We're going to be doing this a lot, so define a function to retrieve the Ascii85-encoded block from each layer:

In [2]:
def get_payload(path: str) -> str:
    with open(pathlib.Path().resolve() / path) as i:
        txt = i.read()

    start = txt.index("<~")
    end = txt.index("~>", start) + 2

    return "".join(txt[start:end].splitlines())

## Layer 0/6: ASCII85
   
It turns out that Python's standard library—via the `base64` module—already has support for decoded Ascii85, even specifically the Adobe-flavoured version.

In [3]:
import base64


layer0 = get_payload("layer-0.txt")
decoded = base64.a85decode(layer0.encode("utf-8"), adobe=True)

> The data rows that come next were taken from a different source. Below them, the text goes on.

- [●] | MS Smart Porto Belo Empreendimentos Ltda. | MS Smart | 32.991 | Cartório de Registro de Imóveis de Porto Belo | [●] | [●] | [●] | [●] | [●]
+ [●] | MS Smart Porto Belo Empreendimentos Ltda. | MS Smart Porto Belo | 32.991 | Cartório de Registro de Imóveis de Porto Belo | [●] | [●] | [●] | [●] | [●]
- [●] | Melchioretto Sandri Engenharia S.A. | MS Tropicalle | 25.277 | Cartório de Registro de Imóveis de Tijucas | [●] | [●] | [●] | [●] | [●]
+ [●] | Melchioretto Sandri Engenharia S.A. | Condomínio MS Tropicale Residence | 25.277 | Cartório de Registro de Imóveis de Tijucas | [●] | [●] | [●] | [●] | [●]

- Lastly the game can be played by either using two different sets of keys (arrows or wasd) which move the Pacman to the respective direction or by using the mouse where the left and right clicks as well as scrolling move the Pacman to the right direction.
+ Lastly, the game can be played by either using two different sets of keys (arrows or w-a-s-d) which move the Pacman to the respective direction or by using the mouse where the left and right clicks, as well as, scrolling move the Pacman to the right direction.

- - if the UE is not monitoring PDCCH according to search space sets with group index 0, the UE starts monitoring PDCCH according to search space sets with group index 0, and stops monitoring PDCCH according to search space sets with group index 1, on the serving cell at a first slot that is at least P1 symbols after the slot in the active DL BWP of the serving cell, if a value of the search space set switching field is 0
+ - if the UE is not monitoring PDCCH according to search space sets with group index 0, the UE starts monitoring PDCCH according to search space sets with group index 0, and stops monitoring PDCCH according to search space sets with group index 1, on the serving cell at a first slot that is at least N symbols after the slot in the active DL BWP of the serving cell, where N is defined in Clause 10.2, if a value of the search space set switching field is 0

with open("layer-1.txt", "wb") as o:
    o.write(decoded)

## Layer 1/6: Bitwise Operations

In [4]:
layer1 = get_payload("layer-1.txt")
decoded = base64.a85decode(layer1.encode("utf-8"), adobe=True)

As the instructions say, we need to _"Flip every second bit"_. To do so, we can XOR each byte with `01010101`:

In [5]:
xord = [byte ^ int("01010101", 2) for byte in decoded]

Rotation is more complicated:

- shift everything one bit.
- move the bit that was previously in the least significant position to the most significant.

That translates to, for each _byte_:

- `byte >> 1`
- `(byte & 1) << 7`

In [6]:
rotated = [(byte >> 1) | ((byte & 1) << 7) for byte in xord]

That will give us the next layer.

In [7]:
with open("layer-2.txt", "wb") as o:
    o.write(bytearray(rotated))

## Layer 2/6: Parity Bit

In [8]:
layer2 = get_payload("layer-2.txt")
decoded = base64.a85decode(layer2.encode("utf-8"), adobe=True)

The _parity_ bit here, using a method similar to the previous layer, will be `byte & 1`; the remaining 7 bits of data will be `byte >> 1`.

I'm unsure of a simple way to count occurrences of binary digits in Python. However, we can easily convert each `byte` to its binary representation via the [`bin()`](https://docs.python.org/3.8/library/functions.html#bin) function—we can then make use of the [`count()`](https://docs.python.org/3.8/library/stdtypes.html#str.count) function on the resulting `str`.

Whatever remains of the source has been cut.